In particolare, “il tribunale ha dato atto di una segnalazione di malattia professionale pervenuta all’Azienda Sanitaria: nella comunicazione si evidenziava che due dipendenti della …S.p.A., società operante nel settore della produzione di prodotti alimentari, lamentavano patologie agli arti superiori. Le lavoratrici in questione erano due operaie addette alla preparazione degli ingredienti. Detta attività comportava anche la movimentazione e il sollevamento manuale di carichi con particolare frequenza nell’arco della giornata lavorativa”.

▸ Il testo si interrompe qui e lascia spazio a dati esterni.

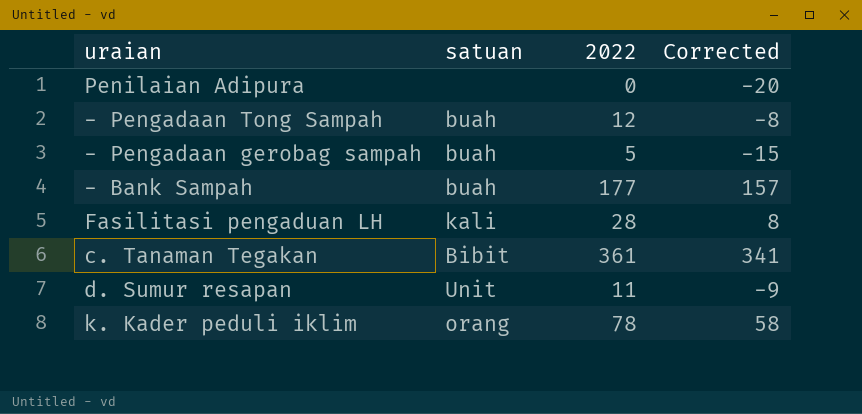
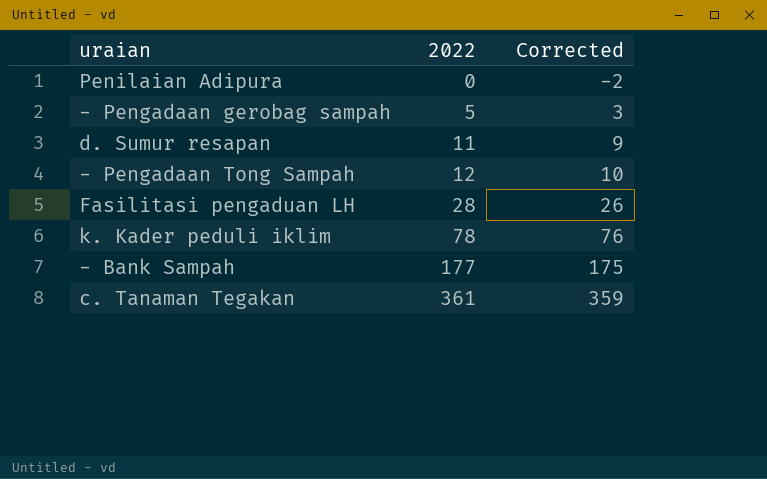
row order: none -> 2022 ascending
column satuan | position: 2 -> none
column Corrected | formula: [2022] - 20 -> [2022] - 2

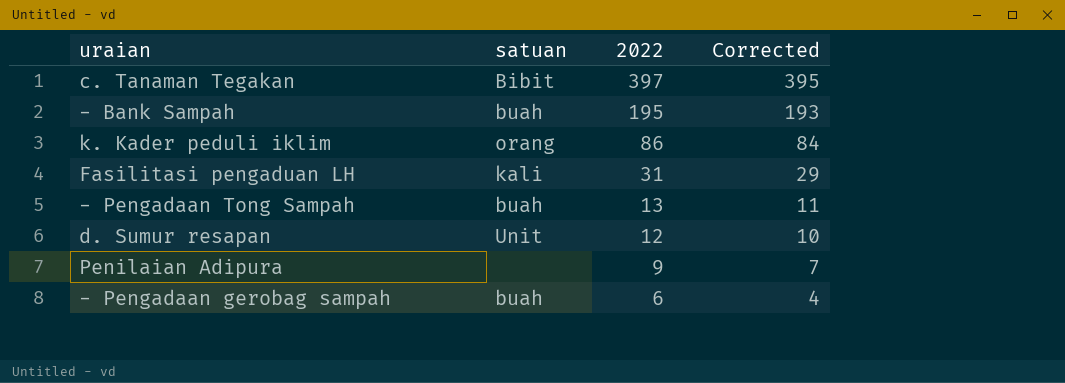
row order: 2022 ascending -> 2022 descending
column satuan | position: none -> 2
c. Tanaman Tegakan | 2022: 361 -> 397
c. Tanaman Tegakan | Corrected: 359 -> 395
- Bank Sampah | 2022: 177 -> 195
- Bank Sampah | Corrected: 175 -> 193
k. Kader peduli iklim | 2022: 78 -> 86
k. Kader peduli iklim | Corrected: 76 -> 84
Fasilitasi pengaduan LH | 2022: 28 -> 31
Fasilitasi pengaduan LH | Corrected: 26 -> 29
- Pengadaan Tong Sampah | 2022: 12 -> 13
- Pengadaan Tong Sampah | Corrected: 10 -> 11
d. Sumur resapan | 2022: 11 -> 12
d. Sumur resapan | Corrected: 9 -> 10
Penilaian Adipura | 2022: 0 -> 9
Penilaian Adipura | Corrected: -2 -> 7
- Pengadaan gerobag sampah | 2022: 5 -> 6
- Pengadaan gerobag sampah | Corrected: 3 -> 4

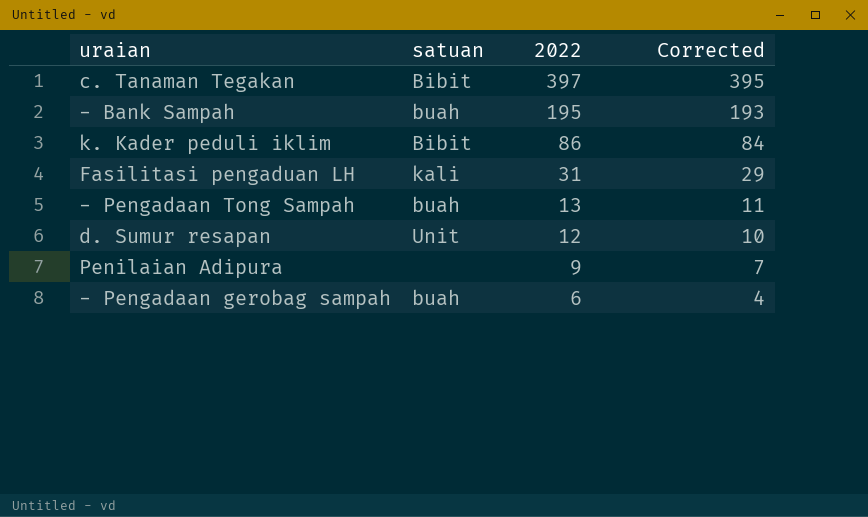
k. Kader peduli iklim | satuan: orang -> Bibit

“i relativi accertamenti, condotti da personale della competente ASL, evidenziarono che la società aveva omesso di valutare il rischio specifico concernente tali movimentazioni.
Da qui il verbale di prescrizione in cui al datore di lavoro si contestava di non aver valutato il rischio di movimenti frequenti e ripetitivi degli arti superiori ed il rischio da movimentazione manuale dei carichi e di non aver individuato le relative misure, con la prescrizione di valutare le condizioni di salute connesse alla mansione di addetta alla preparazione ingredienti, comportante il rischio suddetto”.
 
Sul tema della movimentazione manuale dei carichi vi è un’altra interessante sentenza del 2012 (Cass. Pen., Sez III, 4 luglio 2012 n. 25739) che ha condannato il “Presidente del Consiglio di Amministrazione di un supermercato per non aver adeguatamente valutato i rischi per la sicurezza e la salute dei lavoratori e le misure di prevenzione e protezione da adottarsi per la movimentazione di materiali” (oltre al gerente del punto vendita del supermercato – per un altro illecito connesso – sul quale la Cassazione si esprime così: “tale figura professionale rientra nella categoria dei dirigenti” sul piano della salute e sicurezza).
In particolare, secondo la Corte “il motivo di ricorso – con cui si lamenta […] che il documento di valutazione del rischio elaborato dal datore di lavoro non sarebbe inadeguato, perché, rispetto all’attività concretamente svolta dei dipendenti, la movimentazione […] non costituirebbe un rischio specifico, ma solo un rischio generico ‘equivalente, praticamente, a quello del normale cliente’ – è manifestamente infondato”.